Cilliers indicated that should his client’s assets not be seized by the State, it did not imply that Scholtz would go “unpunished”.

“It does not mean that the accused will get off.

“There is no suggestion in the court findings that the amount in any of the agreements was increased because of the corrupt relationship.

“Mr White, under oath, agreed to an alternative sum of R500 million since he accepted that the defendants did not have R759 million worth of assets.”

He added that the six leases under question only amounted to R200 million as the balance included the R500 million of additional leases that were concluded with Trifecta and State departments, that did not form part of the evidence before the court.

“Therefore the net profit received from the relevant lease agreements is R6 million.”

Cilliers argued that the capital gains were not relevant to the confiscation order.

He pointed out that the accused were in no way to blame for any of the delays in the trial, which spanned over a period of four years.

“All parties did their utmost to save time in reaching an agreement in the confiscation application.
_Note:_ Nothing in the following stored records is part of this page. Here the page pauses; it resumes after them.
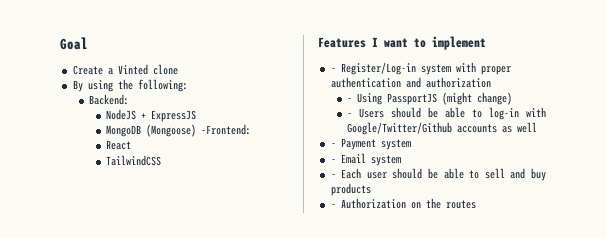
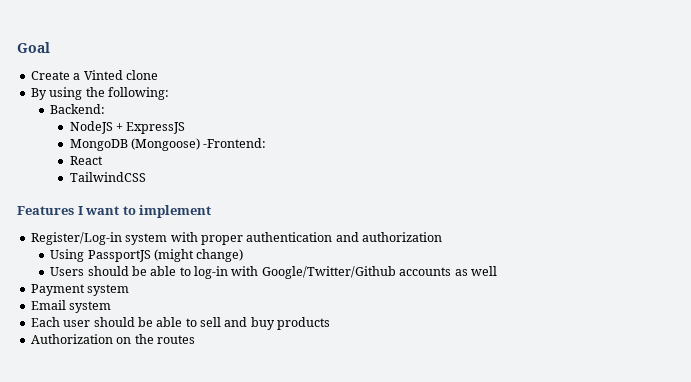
[330,68,336,72] - -> (212, 211) none
[347,98,353,102] - -> (442, 237) none
[347,113,353,117] - -> (244, 255) none
[330,143,336,147] - -> (497, 271) none
[330,159,336,163] - -> (130, 290) none
[330,174,336,178] - -> (112, 307) none
[330,204,336,208] - -> (331, 323) none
The only delay was caused by the illness of the late Yolanda Botha, a co-accused.”

Judge Mmathebe Phatshoane on Wednesday reserved judgment on the confiscation order and instructed counsel to proceed with arguments in mitigation of sentencing on Thursday.

She expressed frustration that, almost a year after the accused were convicted, the court was no closer to finalising the matter.

Senior State Advocate Peter Serunye added that the prosecution was ready to proceed with sentencing procedures.

“The parties have agreed to a settlement amount pertaining to the confiscation order. As much as the accused are entitled to a fair trial, they also have a right to have the matter finalised. Further delays may pose an injustice for the accused.”